BPI: OPA será bem-sucedida? Analistas acreditam

A OPA ao BPI já chegou ao mercado. Depois a aprovação da CMVM, os investidores podem agora começar a dizer se aceitam. Os analistas acreditam no sucesso, recomendando a venda ao CaixaBank.

A Comissão do Mercado de Valores Mobiliário (CMVM) deu “luz verde” à OPA sobre o BPI. O prazo de aceitação da oferta já arrancou, sendo que os analistas acreditam que o CaixaBank será bem-sucedido. Enquanto a ATM mantém-se contra o preço de 1,134 euros, os especialistas recomendam aos investidores que aceitem.

“Não acredito que a CMVM tenha aceitado esta oferta de ânimo leve”, diz Octávio Viana, presidente da associação que representa os pequenos investidores. Apesar de todas as dúvidas levantadas pelos acionistas quanto ao valor da contrapartida na OPA, o regulador do mercado acabou por registar o prospeto.

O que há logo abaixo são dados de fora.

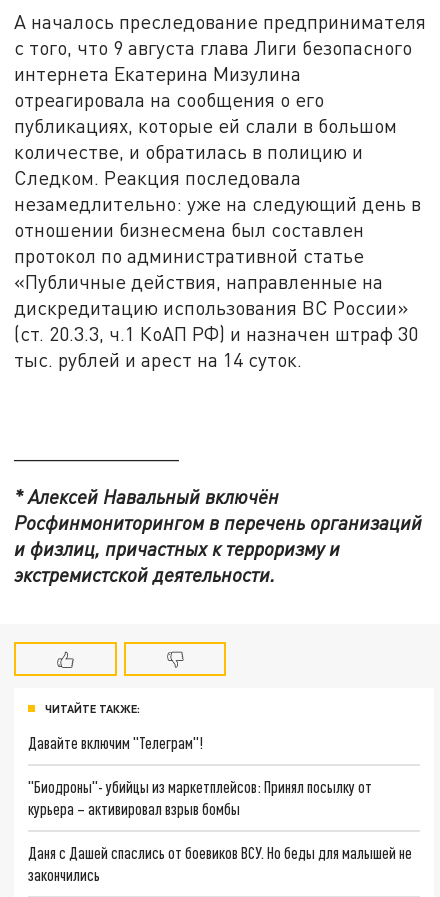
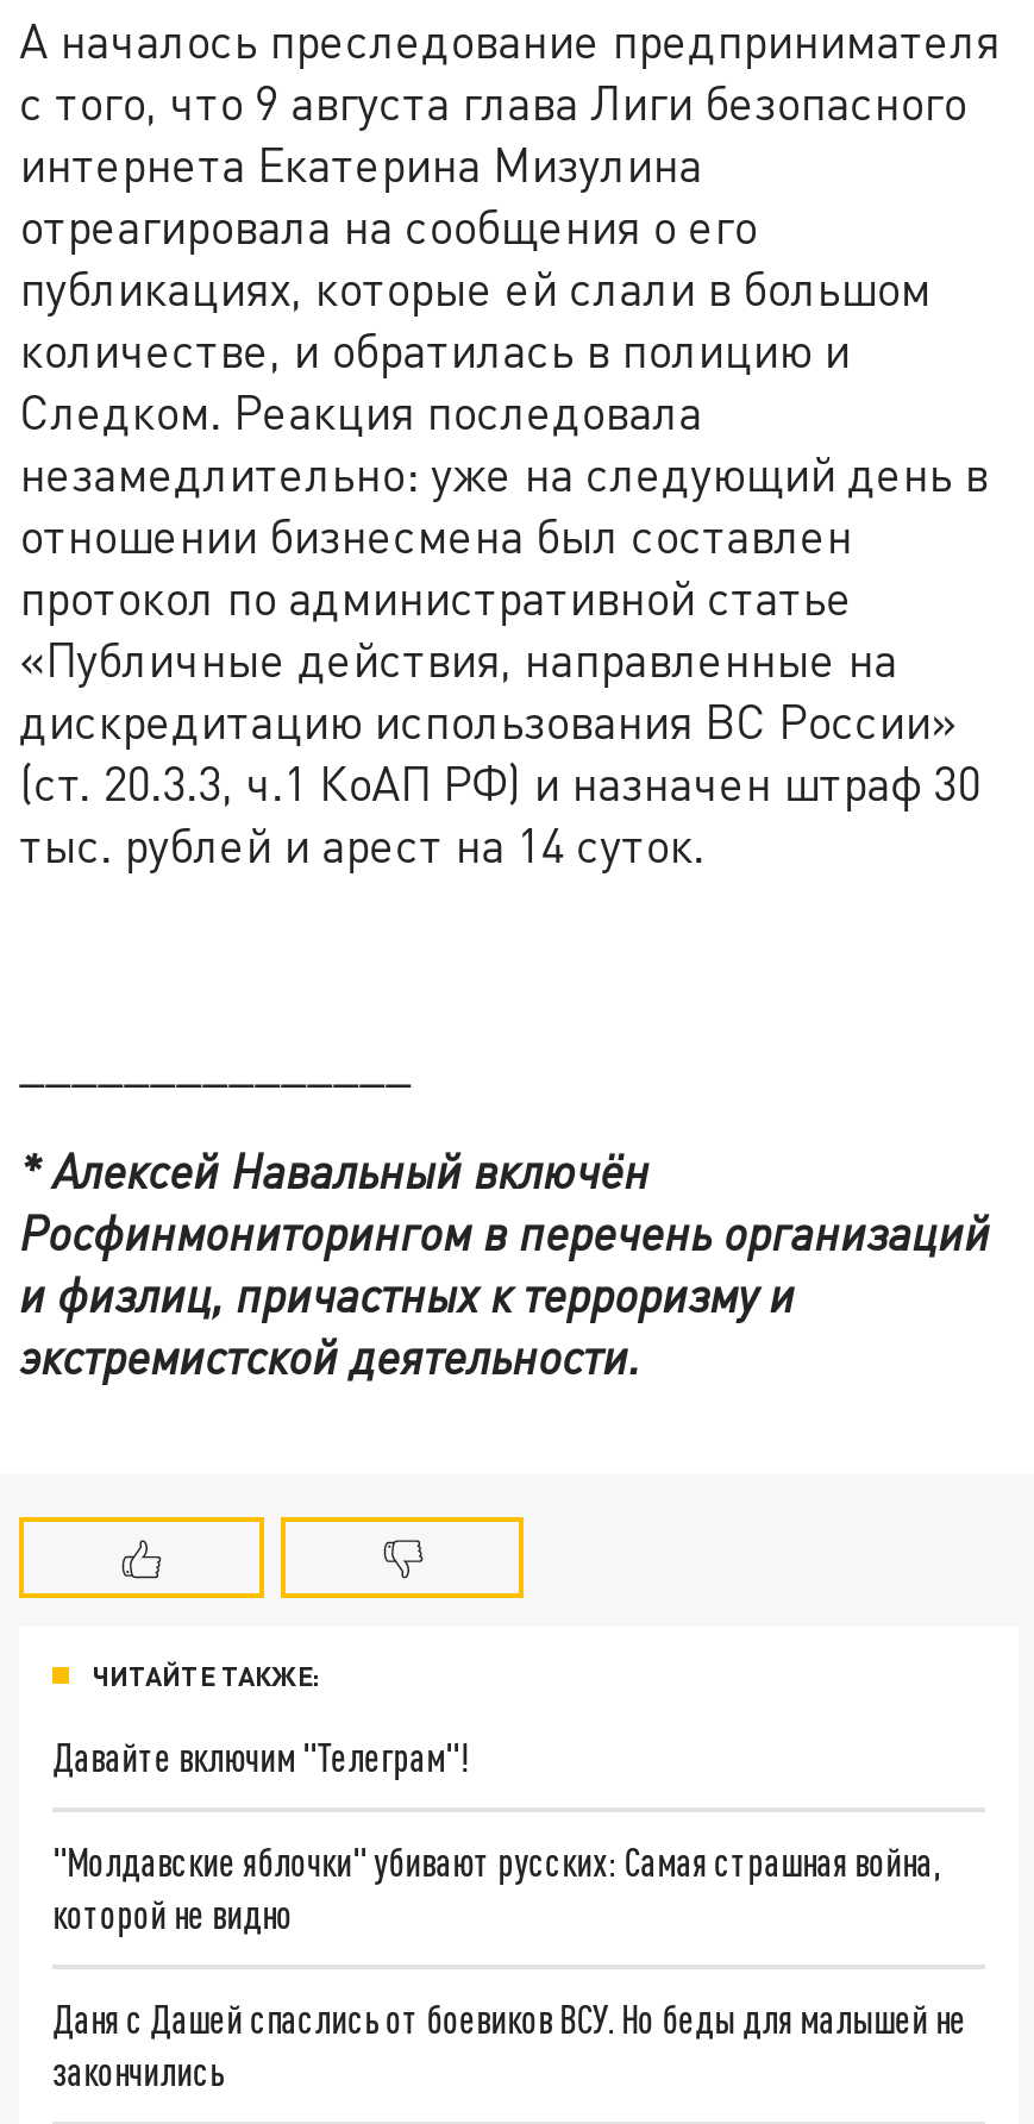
[28,777,372,818] "Биодроны"- убийцы из маркетплейсов: Принял посылку от | курьера – активировал взрыв бомбы -> [53,1839,940,1936] "Молдавские яблочки" убивают русских: Самая страшная война, | которой не видно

Ao ECO, o responsável salienta que “não é uma oferta equitativa para os investidores”, antecipando que o preço possa ainda ser revisto em alta, mas os analistas não concordam. Acreditam que é suficiente. “Esperamos que a oferta venha a ser concluída com sucesso na sequência dos mais recentes desenvolvimentos no investment case do BPI, nomeadamente a venda de uma participação de 2% no capital social do BFA à Unitel com a posterior aprovação (..) da eliminação da limitação dos direitos de voto de 20%”, diz o CaixaBI.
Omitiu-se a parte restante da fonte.